Where the line containing "VIRTIO_IPSEC_F_SEQNUM_OVERFLOW_NOTIFY 12 /*" appears, start repeating, and continue exactly through the last line below, adding nothing. Include no pictures.

★ ★ ★ ★ ★

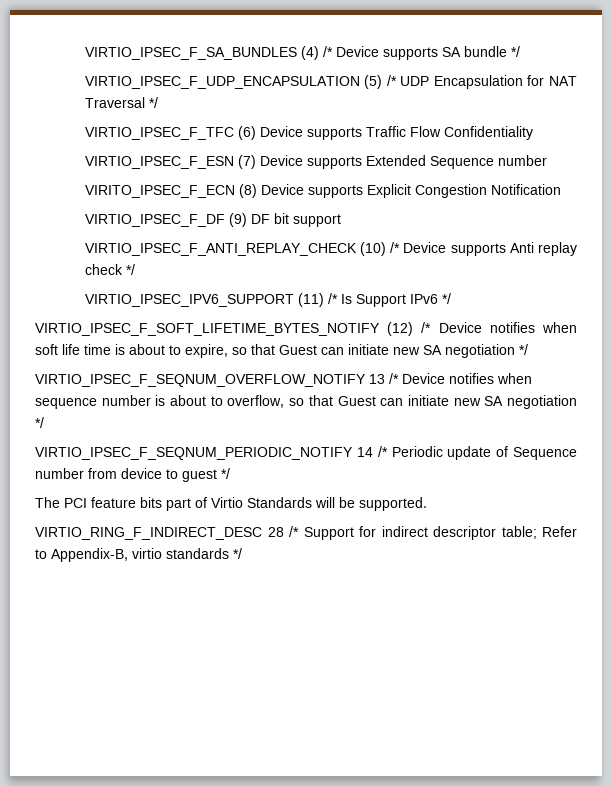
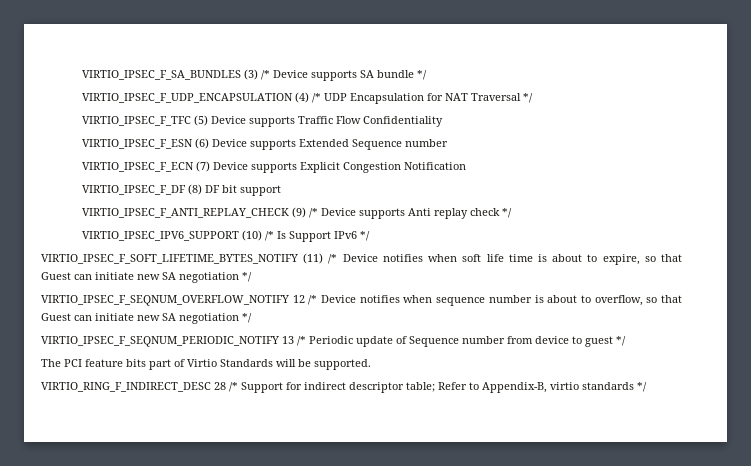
- VIRTIO_IPSEC_F_SA_BUNDLES (4) /* Device supports SA bundle */
+ VIRTIO_IPSEC_F_SA_BUNDLES (3) /* Device supports SA bundle */
- VIRTIO_IPSEC_F_UDP_ENCAPSULATION (5) /* UDP Encapsulation for NAT Traversal */
+ VIRTIO_IPSEC_F_UDP_ENCAPSULATION (4) /* UDP Encapsulation for NAT Traversal */
- VIRTIO_IPSEC_F_TFC (6) Device supports Traffic Flow Confidentiality
+ VIRTIO_IPSEC_F_TFC (5) Device supports Traffic Flow Confidentiality
- VIRTIO_IPSEC_F_ESN (7) Device supports Extended Sequence number
+ VIRTIO_IPSEC_F_ESN (6) Device supports Extended Sequence number
- VIRITO_IPSEC_F_ECN (8) Device supports Explicit Congestion Notification
+ VIRTIO_IPSEC_F_ECN (7) Device supports Explicit Congestion Notification
- VIRTIO_IPSEC_F_DF (9) DF bit support
+ VIRTIO_IPSEC_F_DF (8) DF bit support
- VIRTIO_IPSEC_F_ANTI_REPLAY_CHECK (10) /* Device supports Anti replay check */
+ VIRTIO_IPSEC_F_ANTI_REPLAY_CHECK (9) /* Device supports Anti replay check */
- VIRTIO_IPSEC_IPV6_SUPPORT (11) /* Is Support IPv6 */
+ VIRTIO_IPSEC_IPV6_SUPPORT (10) /* Is Support IPv6 */
- VIRTIO_IPSEC_F_SOFT_LIFETIME_BYTES_NOTIFY (12) /* Device notifies when soft life time is about to expire, so that Guest can initiate new SA negotiation */
+ VIRTIO_IPSEC_F_SOFT_LIFETIME_BYTES_NOTIFY (11) /* Device notifies when soft life time is about to expire, so that Guest can initiate new SA negotiation */
- VIRTIO_IPSEC_F_SEQNUM_OVERFLOW_NOTIFY 13 /* Device notifies when sequence number is about to overflow, so that Guest can initiate new SA negotiation */
+ VIRTIO_IPSEC_F_SEQNUM_OVERFLOW_NOTIFY 12 /* Device notifies when sequence number is about to overflow, so that Guest can initiate new SA negotiation */
- VIRTIO_IPSEC_F_SEQNUM_PERIODIC_NOTIFY 14 /* Periodic update of Sequence number from device to guest */
+ VIRTIO_IPSEC_F_SEQNUM_PERIODIC_NOTIFY 13 /* Periodic update of Sequence number from device to guest */

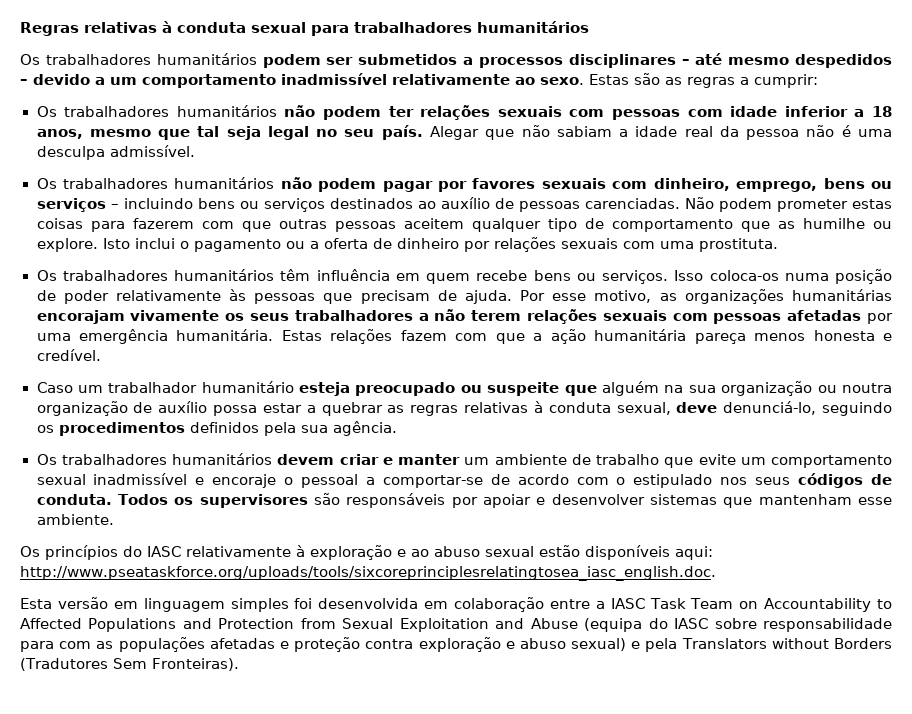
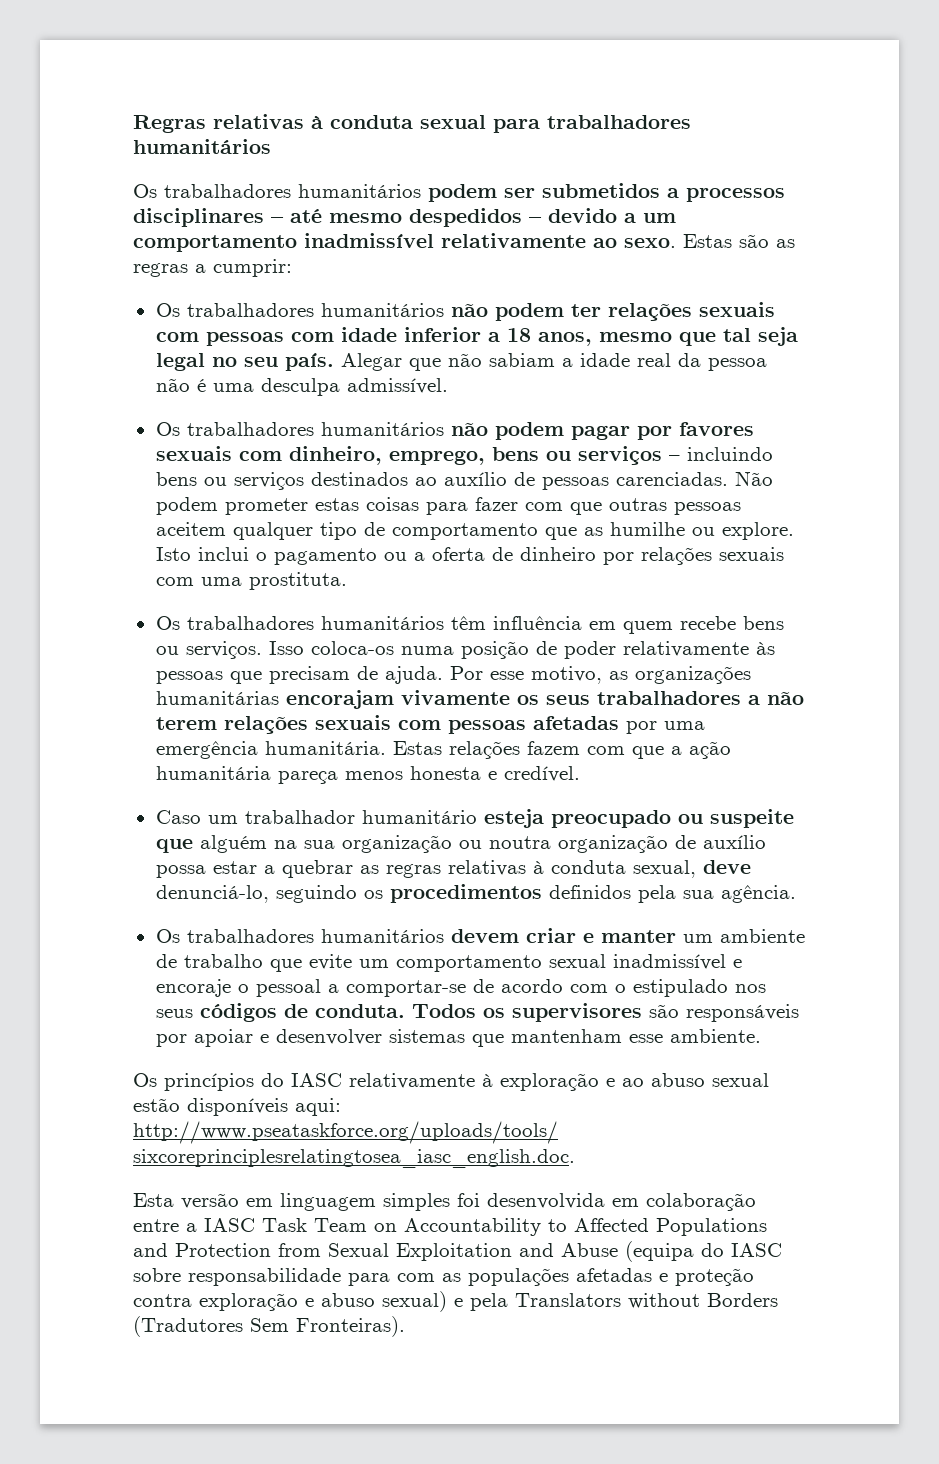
- Não podem prometer estas coisas para fazerem com que outras pessoas aceitem qualquer tipo de comportamento que as humilhe ou explore.
+ Não podem prometer estas coisas para fazer com que outras pessoas aceitem qualquer tipo de comportamento que as humilhe ou explore.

★ ★ ★ ★ ★

Completed exercise:
+ VIRTIO_IPSEC_F_SEQNUM_OVERFLOW_NOTIFY 12 /* Device notifies when sequence number is about to overflow, so that Guest can initiate new SA negotiation */
- VIRTIO_IPSEC_F_SEQNUM_PERIODIC_NOTIFY 14 /* Periodic update of Sequence number from device to guest */
+ VIRTIO_IPSEC_F_SEQNUM_PERIODIC_NOTIFY 13 /* Periodic update of Sequence number from device to guest */

- Não podem prometer estas coisas para fazerem com que outras pessoas aceitem qualquer tipo de comportamento que as humilhe ou explore.
+ Não podem prometer estas coisas para fazer com que outras pessoas aceitem qualquer tipo de comportamento que as humilhe ou explore.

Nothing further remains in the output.